Heft 2/2022 - Artscribe
Wien. Die 1692 gegründete Wiener Akademie sah es als ihr Glück an, als mit der Schenkung des Grafen Lamberg-Sprinzenstein im Jahr 1822 das Haus in den Besitz einer erstklassigen Kunstsammlung von 800 Werken gelangte, die in der Folge erweitert, wenn nicht verdoppelt werden konnte und nun mit Kupferstichkabinett und Glyptothek gemeinsam geführt wird. Als eine in einer zeitgenössischen Kunstinstitution verankerte Sammlung war seit jeher die Gegenüberstellung von alter mit neuer Kunst gegeben, was nun anlässlich der Eröffnungsausstellung nach der Rückübersiedlung an den Schillerplatz mit einer Einladung an das indische Kurator*innentrio Raqs Media Collective bekräftigt wurde: Jeebesh Bagchi, Monica Narula und Shuddhabrata Sengupta wurden – so der Pressetext – eingeladen, „einen externen Blick auf die Sammlungen der Akademie zu werfen und ihre thematische Neuausrichtung zu begleiten, sie aber auch mit dem aktuellen, zeitgenössischen Kunstschaffen in Bezug zu setzen“. Wichtig war dabei auch die „Berücksichtigung des aktuellen Dekolonialismus-Diskurses in der Kunst und den Kulturwissenschaften“. Rektor Johan Hartle erwartete sich in dieser Zusammenarbeit „einen Blick von außen auf die Akademie – ihre Sammlungen, ihre Geschichte, aber auch ihre Gegenwart, um relevante, neue Akzente für die interne Weiterentwicklung zu setzen“ und sprach davon, „eine neue Ära der Gestaltung, Aneignung und Nutzung der historischen Sammlung einzuleiten“.

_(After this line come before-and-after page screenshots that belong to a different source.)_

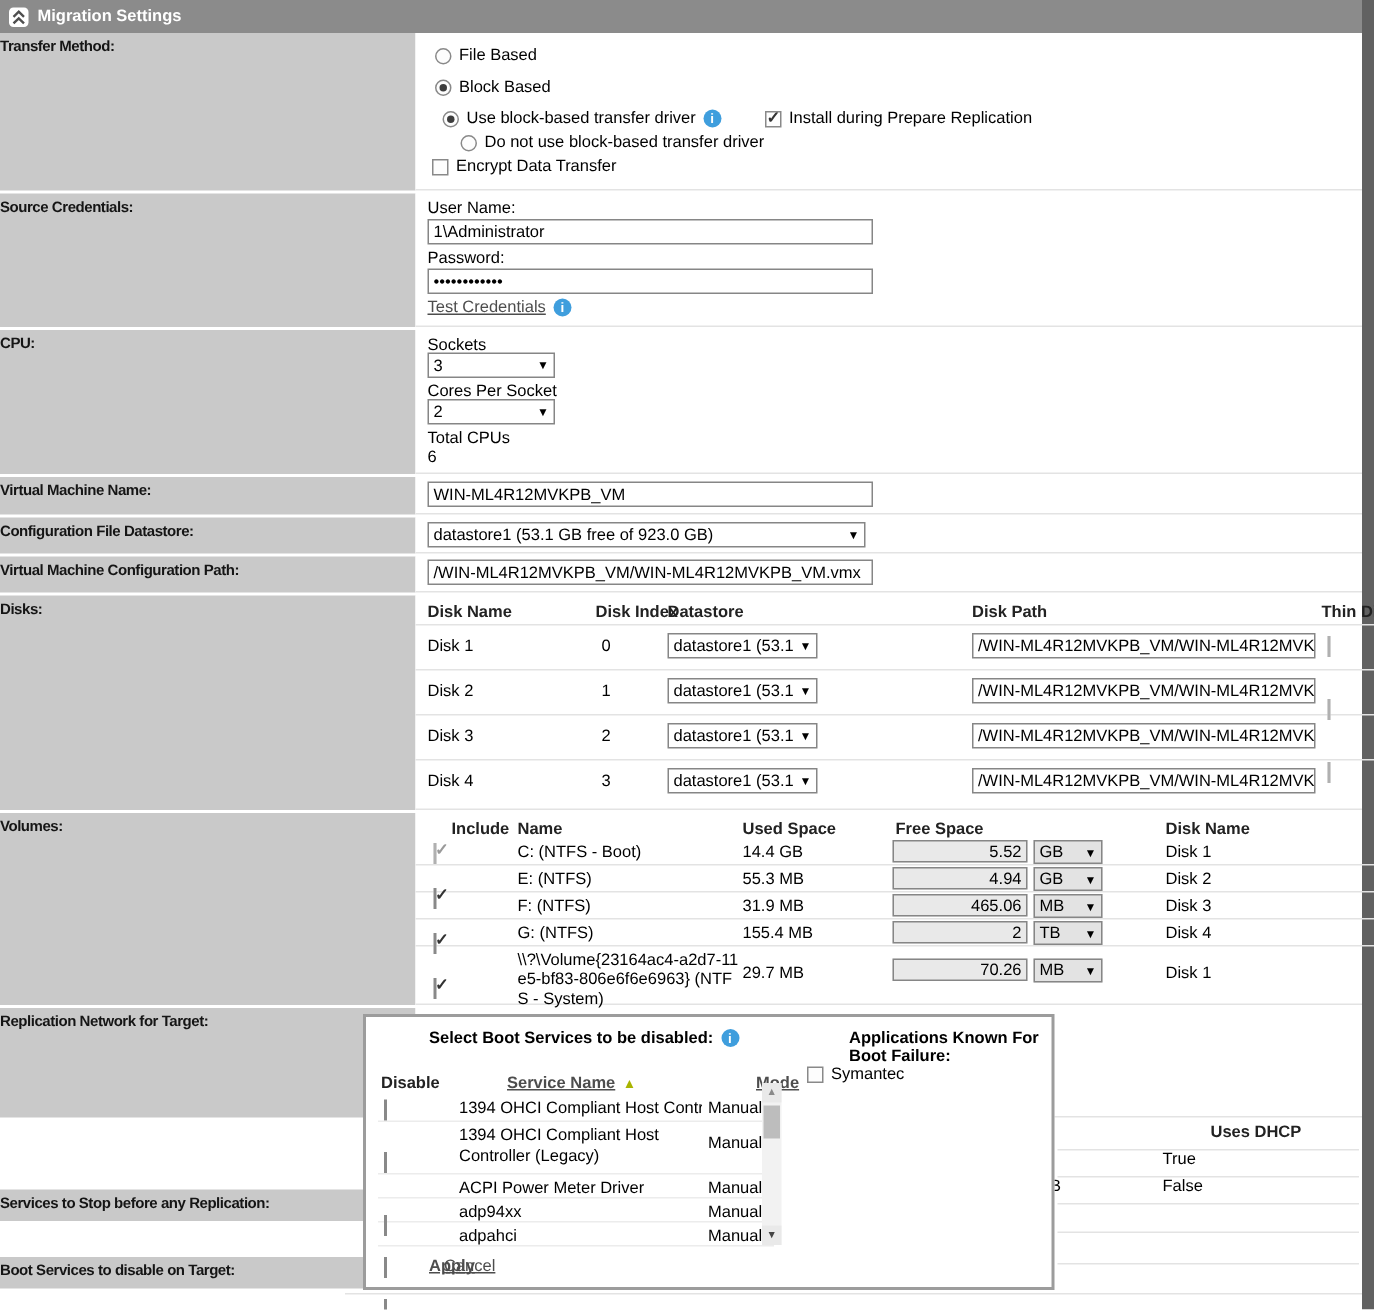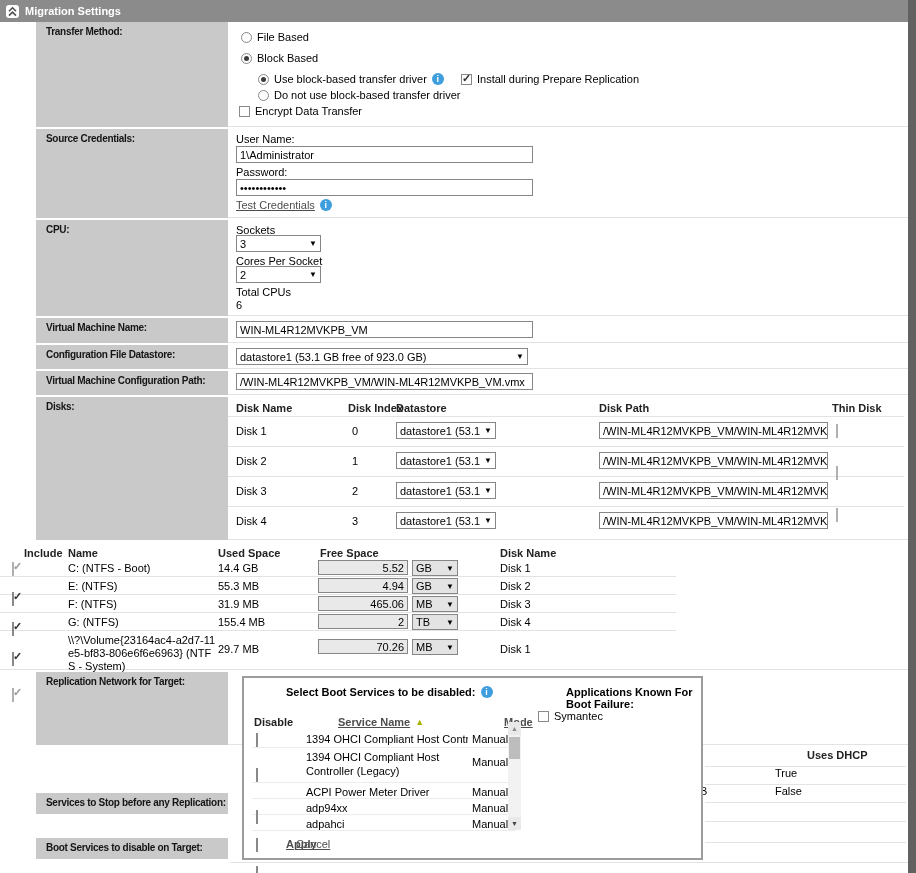--- a/index.html
+++ b/index.html
@@ -15,8 +15,8 @@
   .right-strip { position:absolute; left:908px; top:0; width:8px; height:873px; background:#616161; }
 
   .row { position:absolute; left:0; width:908px; display:flex; }
-  .lbl { width:192px; background:#c9c9c9; font-weight:bold; font-size:10px; letter-spacing:-0.3px;
-         color:#151515; padding:4px 4px 0 10px; white-space:nowrap; overflow:hidden;margin-left:36px; }
+  .lbl { width:277px; background:#c9c9c9; font-weight:bold; font-size:10px; letter-spacing:-0.3px;
+         color:#151515; padding:4px 4px 0 0; white-space:nowrap; overflow:hidden; }
   .content { position:relative; flex:1; background:#fff; border-bottom:1px solid #e3e3e3; }
   .content.noborder { border-bottom:none; }
 

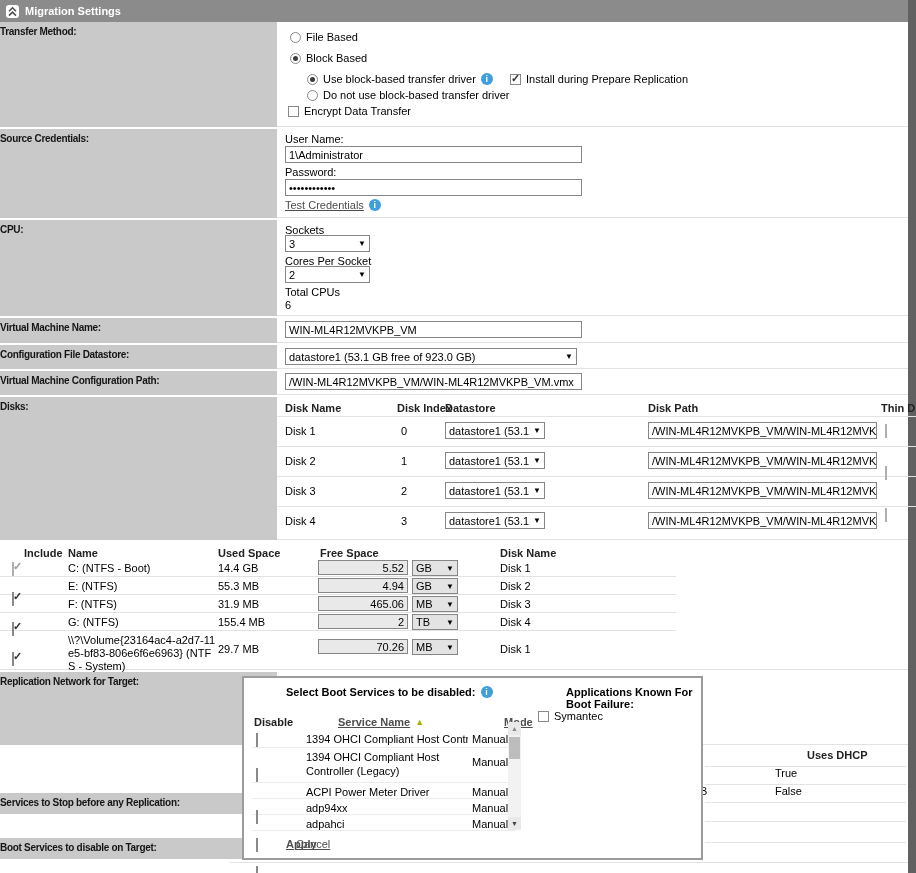--- a/index.html
+++ b/index.html
@@ -86,7 +86,7 @@
         <span class="radio checked"></span>
         <span>Block Based</span>
       </div>
-      <div class="ctl" style="left:30px;top:51px">
+      <div class="ctl" style="left:18px;top:51px">
         <span class="radio checked"></span>
         <span>Use block-based transfer driver</span>
         <span class="info">i</span>

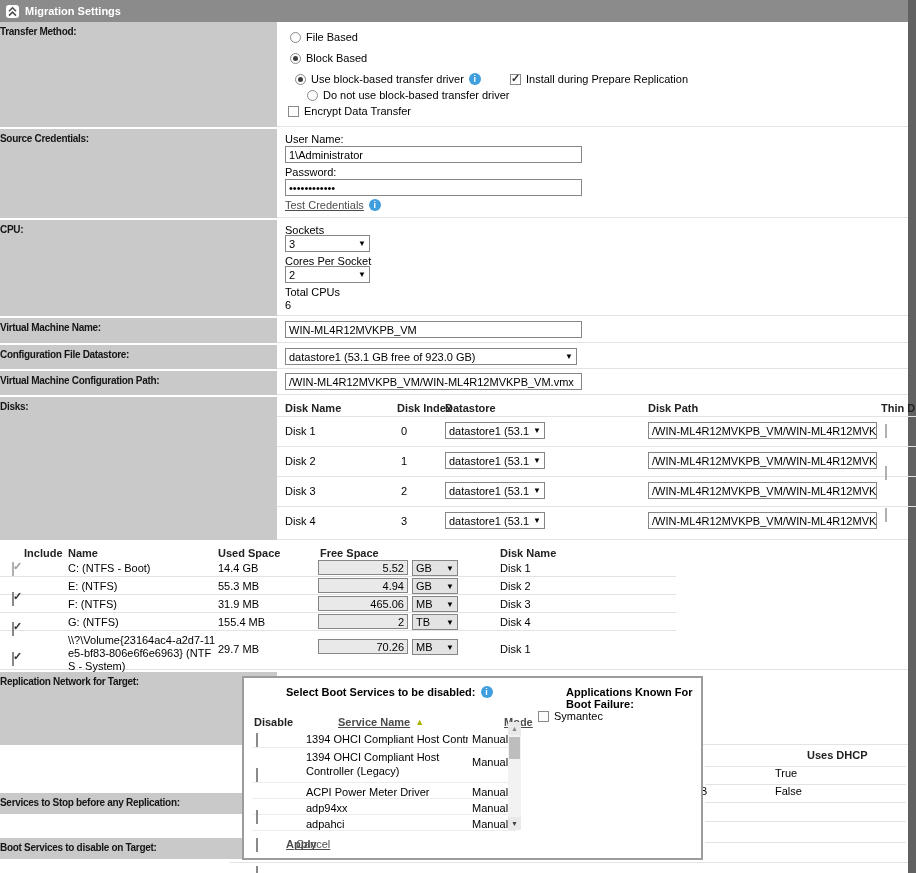--- a/index.html
+++ b/index.html
@@ -238,6 +238,7 @@
   </div>
 
   <div class="row" style="top:542px;height:128px">
+    <div class="lbl">Volumes:</div>
     <div class="content">
       <div class="thead" style="left:24px;top:5px">Include</div>
       <div class="thead" style="left:68px;top:5px">Name</div>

In den neu restaurierten Ausstellungsräumen sind zeitgenössische und alte Kunst nach wie vor hermetisch durch Zutrittseinrichtungen und einen redundanten Vorraum getrennt. Hätte es trotz klimatechnischer oder anderer Gegenargumente hier möglicherweise flexiblere Lösungen gegeben? Denn räumlich gesehen bedeutet der derzeitige Zustand, dass die angekündigten neuen Perspektiven auf den historischen Bestand nur dort erfolgen können, wohin scheinbar – im Gegensatz zum gegenwärtigen nebenan – nie die Kunde vom „wilden“, „subjektiven“ oder „partizipativen“ Museum gedrungen ist. Ist das ursprüngliche Glück, diese Sammlung zu besitzen, nun zu einer Bürde geworden, die dringend einer Korrektur bedarf, um auch aktuellen Diskursen die Stirn bieten zu können? Als wäre jegliche Kritik am herkömmlichen Museum einem Ort wie der Akademie gänzlich fremd, heißt es dazu auch vom Kurator*innenteam: „Die Kunstsammlung einer Akademie ist ein intensiver Ort, an dem historische Sedimente und die damit hartnäckig einhergehenden Narrative verkrusten und erstarren. Sie aufzubrechen und der kritischen Neubeurteilung zugänglich zu machen, ist eine ebenso dringende wie machbare Aufgabe.“
Unter dem Titel Hungry for Time sind es „die Anmaßungen des Imperialismus“ und Werte gesellschaftlicher Eliten mit ihrer Aufteilung von „(Lebens-)Räumen auf der Grundlage von Zeit“, die den Dialog von zeitgenössischen mit ausgewählten Werken der Sammlung bestimmen, um „Akte des epistemischen Ungehorsams zu versammeln“, die gewohnte Sicht- und Handlungsweisen aufbrechen und konterkarieren. Mit einer „Zeitreise voller Sprünge, Unterbrechungen und Umwege“ ist eine anspruchsvolle und mit Bezügen reiche Ausstellung aus Prolog, zehn Szenen und Epilog entstanden, die in einem überzeugenden Display von Nicole Six und Paul Petritsch umgesetzt wurde. Etwa in der Mitte der Ausstellung erreicht sie in Szene V eine Dichte an verschiedenen Materialien, quasi eine Ausstellung in der Ausstellung, um darin auch lokale Bezüge zum Prater und seinen Vergnügungsorten oder zur Weltausstellung einzubringen. Dass die Kurator*innen mit Chronologien brechen und andere Formen eines Narrativs suchen, machen auch die Texte des knapp gefassten Begleithefts deutlich, die Geschichten und Geografien verbinden und in einzelnen Gedanken das „chronische Nicht-Sehen von Dingen, die nicht offen zutage treten“ (Begleitheft), verfolgen. Da ist etwa der Aal am Flügel des Altars von Hieronymus Bosch, der mit Freuds Forschungen mit diesem Tier in Verbindung gebracht wird, oder die alternativ gegebenen Bildtiteln mancher Werke der Sammlung, die uns Hinweise auf den „epistemischen Ungehorsam“ geben, wenngleich es dezidierte kuratorische Absicht ist, möglichst wenig Text zur Verfügung zu stellen, damit sich die Besucher*innen eigene Sichtweisen aneignen können.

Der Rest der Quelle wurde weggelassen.